A seguir a Salazar, o Governo de Passos Coelho e Paulo Portas foi a coisa mais terrível que se abateu sobre Portugal
Realizou
‘Perdido Por Cem’ e ‘Os Imortais’, filmes que abordam o tema da guerra
colonial, as suas consequências. Tal como acontece em ‘Parque Mayer’,
com a questão da ditadura, são temas que não são muito abordados no
cinema português, apesar do longo período do Estado Novo. Porque é que o
faz?
Faço-o porque é da minha índole, faço-o
espontaneamente. Os meus primeiros filmes são mais pessoais, mais
confessionais. É normal. A saída da adolescência, a juventude, enfim.
Mas com o passar do tempo comecei a interessar-me mais por problemas
concretos que se passam à minha volta. Ainda assim, o meu primeiro
filme, sendo muito concreto, muito confessional - de certa forma as
minhas personagens principais nos meus três primeiros filmes, ‘Perdido
Por Cem’, ‘Oxalá’ e ‘Lugar do Morto’, são uma espécie de alter ego - mas
mesmo assim é um filme sobre aquela época, o lado negro do país, a
vontade de ir embora e a guerra colonial.

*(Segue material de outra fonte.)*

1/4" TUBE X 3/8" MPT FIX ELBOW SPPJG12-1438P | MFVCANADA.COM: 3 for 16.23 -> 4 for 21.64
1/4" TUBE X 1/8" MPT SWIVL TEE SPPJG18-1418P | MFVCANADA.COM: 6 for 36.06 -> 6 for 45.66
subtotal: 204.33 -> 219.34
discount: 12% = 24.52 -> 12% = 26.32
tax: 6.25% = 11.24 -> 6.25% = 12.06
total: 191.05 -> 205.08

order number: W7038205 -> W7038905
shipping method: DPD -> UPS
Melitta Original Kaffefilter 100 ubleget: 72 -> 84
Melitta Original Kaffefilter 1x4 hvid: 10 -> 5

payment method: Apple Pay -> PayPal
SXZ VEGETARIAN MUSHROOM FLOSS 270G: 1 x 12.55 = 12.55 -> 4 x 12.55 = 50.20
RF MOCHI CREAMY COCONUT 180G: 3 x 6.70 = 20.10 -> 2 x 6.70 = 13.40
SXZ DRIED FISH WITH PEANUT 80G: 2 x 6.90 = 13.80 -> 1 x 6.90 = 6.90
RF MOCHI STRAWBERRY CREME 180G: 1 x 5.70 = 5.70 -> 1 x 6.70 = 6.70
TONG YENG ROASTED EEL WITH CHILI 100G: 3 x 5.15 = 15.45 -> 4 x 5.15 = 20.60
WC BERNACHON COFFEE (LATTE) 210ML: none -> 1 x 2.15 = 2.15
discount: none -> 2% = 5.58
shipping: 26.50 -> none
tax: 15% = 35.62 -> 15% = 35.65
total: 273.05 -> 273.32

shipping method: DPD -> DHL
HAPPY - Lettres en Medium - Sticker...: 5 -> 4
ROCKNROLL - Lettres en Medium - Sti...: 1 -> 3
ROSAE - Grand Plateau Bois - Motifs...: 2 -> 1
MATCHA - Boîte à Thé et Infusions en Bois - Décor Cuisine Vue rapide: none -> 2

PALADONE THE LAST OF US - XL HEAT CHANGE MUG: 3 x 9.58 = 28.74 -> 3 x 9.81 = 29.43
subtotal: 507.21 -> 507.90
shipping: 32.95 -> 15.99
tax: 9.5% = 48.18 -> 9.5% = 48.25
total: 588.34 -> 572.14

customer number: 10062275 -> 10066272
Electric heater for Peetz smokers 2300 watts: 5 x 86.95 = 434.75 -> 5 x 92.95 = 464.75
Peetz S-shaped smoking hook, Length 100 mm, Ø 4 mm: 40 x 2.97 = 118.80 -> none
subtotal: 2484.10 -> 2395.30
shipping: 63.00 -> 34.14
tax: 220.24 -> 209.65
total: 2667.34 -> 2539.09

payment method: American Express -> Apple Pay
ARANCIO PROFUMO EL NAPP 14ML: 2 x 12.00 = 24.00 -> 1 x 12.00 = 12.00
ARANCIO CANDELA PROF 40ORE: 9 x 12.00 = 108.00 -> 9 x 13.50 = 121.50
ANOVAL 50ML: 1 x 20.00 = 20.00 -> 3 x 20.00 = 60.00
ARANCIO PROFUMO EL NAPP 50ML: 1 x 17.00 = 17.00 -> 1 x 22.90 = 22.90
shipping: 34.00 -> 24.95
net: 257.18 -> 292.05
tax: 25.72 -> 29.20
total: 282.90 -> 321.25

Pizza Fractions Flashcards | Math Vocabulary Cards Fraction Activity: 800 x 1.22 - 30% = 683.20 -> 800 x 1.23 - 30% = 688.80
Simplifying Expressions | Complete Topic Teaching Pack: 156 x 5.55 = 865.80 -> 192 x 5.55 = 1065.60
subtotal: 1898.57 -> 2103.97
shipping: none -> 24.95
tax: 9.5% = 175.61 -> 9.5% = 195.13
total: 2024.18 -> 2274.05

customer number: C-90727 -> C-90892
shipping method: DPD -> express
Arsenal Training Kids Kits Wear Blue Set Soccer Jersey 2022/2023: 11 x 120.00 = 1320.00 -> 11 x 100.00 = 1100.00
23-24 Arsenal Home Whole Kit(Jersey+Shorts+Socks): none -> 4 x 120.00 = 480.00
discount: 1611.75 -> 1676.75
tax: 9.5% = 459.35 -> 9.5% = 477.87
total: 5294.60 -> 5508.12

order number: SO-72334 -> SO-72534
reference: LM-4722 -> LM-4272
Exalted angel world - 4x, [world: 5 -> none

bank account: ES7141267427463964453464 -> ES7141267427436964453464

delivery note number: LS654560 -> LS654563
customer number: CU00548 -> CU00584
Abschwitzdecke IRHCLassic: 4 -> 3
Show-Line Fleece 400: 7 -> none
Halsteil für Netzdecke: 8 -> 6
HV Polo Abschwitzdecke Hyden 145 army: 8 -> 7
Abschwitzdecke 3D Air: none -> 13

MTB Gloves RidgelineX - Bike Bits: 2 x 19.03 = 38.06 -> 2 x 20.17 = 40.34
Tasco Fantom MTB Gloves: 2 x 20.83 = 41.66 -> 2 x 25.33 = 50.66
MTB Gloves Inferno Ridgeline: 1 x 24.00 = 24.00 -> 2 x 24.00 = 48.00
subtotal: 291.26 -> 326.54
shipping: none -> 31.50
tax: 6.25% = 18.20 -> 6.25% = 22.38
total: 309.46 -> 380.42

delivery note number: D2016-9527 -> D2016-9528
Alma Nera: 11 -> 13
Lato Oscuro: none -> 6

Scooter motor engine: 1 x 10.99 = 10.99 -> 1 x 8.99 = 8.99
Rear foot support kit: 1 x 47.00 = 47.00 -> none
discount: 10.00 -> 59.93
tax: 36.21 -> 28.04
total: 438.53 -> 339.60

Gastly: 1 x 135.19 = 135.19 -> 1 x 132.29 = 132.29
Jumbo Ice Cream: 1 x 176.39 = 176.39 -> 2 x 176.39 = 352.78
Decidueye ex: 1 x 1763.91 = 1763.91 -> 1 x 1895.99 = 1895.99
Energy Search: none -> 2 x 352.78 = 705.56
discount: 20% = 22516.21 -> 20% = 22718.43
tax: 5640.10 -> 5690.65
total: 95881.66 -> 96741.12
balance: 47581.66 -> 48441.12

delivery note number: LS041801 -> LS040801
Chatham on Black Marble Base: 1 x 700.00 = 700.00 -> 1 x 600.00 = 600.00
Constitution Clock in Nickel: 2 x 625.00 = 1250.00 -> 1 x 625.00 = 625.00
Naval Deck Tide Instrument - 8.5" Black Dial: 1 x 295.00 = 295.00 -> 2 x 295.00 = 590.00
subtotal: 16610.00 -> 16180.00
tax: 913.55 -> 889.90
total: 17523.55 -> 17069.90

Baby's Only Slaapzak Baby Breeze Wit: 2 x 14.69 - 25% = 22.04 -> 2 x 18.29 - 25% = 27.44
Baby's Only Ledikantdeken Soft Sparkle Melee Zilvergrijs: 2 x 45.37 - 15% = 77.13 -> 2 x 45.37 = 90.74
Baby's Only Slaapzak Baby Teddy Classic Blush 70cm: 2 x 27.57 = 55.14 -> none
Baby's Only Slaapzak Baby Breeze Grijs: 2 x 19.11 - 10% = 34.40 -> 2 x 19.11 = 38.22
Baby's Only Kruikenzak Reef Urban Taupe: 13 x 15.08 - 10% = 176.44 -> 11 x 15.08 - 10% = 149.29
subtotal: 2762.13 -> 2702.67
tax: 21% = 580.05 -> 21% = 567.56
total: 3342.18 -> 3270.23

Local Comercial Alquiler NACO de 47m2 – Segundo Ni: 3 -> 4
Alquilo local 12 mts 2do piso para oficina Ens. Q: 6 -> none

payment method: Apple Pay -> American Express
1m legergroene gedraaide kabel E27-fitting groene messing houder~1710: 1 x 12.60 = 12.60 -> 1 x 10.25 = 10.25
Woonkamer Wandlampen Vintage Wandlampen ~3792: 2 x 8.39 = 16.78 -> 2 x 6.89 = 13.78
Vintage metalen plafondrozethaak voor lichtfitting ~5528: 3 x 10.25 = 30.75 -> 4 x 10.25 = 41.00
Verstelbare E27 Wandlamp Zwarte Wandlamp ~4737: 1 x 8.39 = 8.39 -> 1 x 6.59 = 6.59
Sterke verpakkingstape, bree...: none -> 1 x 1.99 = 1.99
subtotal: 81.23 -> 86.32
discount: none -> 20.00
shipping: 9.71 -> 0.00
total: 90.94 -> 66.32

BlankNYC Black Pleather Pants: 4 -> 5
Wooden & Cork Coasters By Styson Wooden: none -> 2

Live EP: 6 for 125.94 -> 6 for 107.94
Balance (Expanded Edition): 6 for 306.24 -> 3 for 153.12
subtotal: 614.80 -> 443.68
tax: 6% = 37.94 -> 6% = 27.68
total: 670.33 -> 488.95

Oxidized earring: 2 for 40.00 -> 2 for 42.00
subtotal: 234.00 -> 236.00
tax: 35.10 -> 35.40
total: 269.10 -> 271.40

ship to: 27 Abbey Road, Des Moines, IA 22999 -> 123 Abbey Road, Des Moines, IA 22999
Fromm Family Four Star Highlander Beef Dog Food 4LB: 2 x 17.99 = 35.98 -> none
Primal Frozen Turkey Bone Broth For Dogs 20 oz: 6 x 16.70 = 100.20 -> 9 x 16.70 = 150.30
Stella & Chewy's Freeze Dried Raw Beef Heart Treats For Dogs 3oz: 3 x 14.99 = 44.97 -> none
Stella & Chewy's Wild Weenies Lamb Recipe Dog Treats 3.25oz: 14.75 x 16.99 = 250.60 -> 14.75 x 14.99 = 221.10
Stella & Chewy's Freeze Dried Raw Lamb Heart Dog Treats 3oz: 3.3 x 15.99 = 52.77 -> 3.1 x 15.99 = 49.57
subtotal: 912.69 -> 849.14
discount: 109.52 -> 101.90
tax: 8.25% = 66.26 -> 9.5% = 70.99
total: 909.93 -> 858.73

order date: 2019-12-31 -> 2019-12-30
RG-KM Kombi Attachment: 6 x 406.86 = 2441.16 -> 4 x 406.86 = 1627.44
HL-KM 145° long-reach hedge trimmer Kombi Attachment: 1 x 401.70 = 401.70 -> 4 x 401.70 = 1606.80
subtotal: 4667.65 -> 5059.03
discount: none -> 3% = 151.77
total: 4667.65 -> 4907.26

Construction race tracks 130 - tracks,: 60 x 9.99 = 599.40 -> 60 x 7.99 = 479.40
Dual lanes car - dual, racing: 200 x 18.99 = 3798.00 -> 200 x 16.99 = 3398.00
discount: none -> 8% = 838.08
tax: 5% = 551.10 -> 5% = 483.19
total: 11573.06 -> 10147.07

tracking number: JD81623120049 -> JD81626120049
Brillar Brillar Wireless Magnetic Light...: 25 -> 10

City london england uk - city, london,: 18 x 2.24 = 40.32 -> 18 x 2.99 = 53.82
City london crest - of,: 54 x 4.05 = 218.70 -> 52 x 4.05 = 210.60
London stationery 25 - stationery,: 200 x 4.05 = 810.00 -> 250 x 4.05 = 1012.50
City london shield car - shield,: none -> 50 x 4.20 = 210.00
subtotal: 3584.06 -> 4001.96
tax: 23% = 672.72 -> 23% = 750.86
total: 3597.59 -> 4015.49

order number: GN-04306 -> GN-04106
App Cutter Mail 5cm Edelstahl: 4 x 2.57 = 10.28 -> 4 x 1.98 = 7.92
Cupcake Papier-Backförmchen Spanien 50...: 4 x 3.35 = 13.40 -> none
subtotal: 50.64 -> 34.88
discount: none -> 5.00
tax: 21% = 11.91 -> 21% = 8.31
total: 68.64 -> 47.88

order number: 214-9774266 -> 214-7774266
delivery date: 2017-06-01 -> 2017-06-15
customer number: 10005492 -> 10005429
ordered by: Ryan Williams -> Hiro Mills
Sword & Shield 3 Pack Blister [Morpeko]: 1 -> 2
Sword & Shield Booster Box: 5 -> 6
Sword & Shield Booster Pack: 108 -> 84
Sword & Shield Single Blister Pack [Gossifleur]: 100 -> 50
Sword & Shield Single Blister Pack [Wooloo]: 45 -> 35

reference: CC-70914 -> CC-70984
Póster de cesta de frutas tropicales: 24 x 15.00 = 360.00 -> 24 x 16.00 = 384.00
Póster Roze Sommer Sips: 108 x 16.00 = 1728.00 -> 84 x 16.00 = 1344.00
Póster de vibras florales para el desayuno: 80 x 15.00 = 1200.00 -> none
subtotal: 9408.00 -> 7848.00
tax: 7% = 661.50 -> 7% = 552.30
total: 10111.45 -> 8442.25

Tudo isto com os problemas que
a censura inevitavelmente iria levantar e portanto são dados de maneira
não muito directa, é todo um clima.
O ‘Oxalá’ já é feito em
liberdade mas é uma reflexão. Aliás, o filme podia chamar-se ‘A Ressaca’
porque é a ressaca do 25 de Abril. Foi uma época em que algumas ilusões
se esbateram e o país entrou numa espécie de normalidade. Por um lado
ainda bem, mas na Esquerda ainda havia alguns resquícios de sonhos
revolucionários. É um cinema político. Mesmo o ‘Lugar do Morto’ é um
filme muito focado naquela época. Foi um período em que as coisas
mudaram, os hábitos de consumo mudaram, começam a haver muitos mais
divórcios, as famílias a desagregarem-se, as pessoas começam a ter dois
empregos.
A partir daí, e com a excepção do ‘Aqui d’El Rei!’, os
meus filmes são muito marcados pela realidade à minha volta. ‘Os
Imortais’ é uma reflexão sobre a guerra, sobre os efeitos da guerra.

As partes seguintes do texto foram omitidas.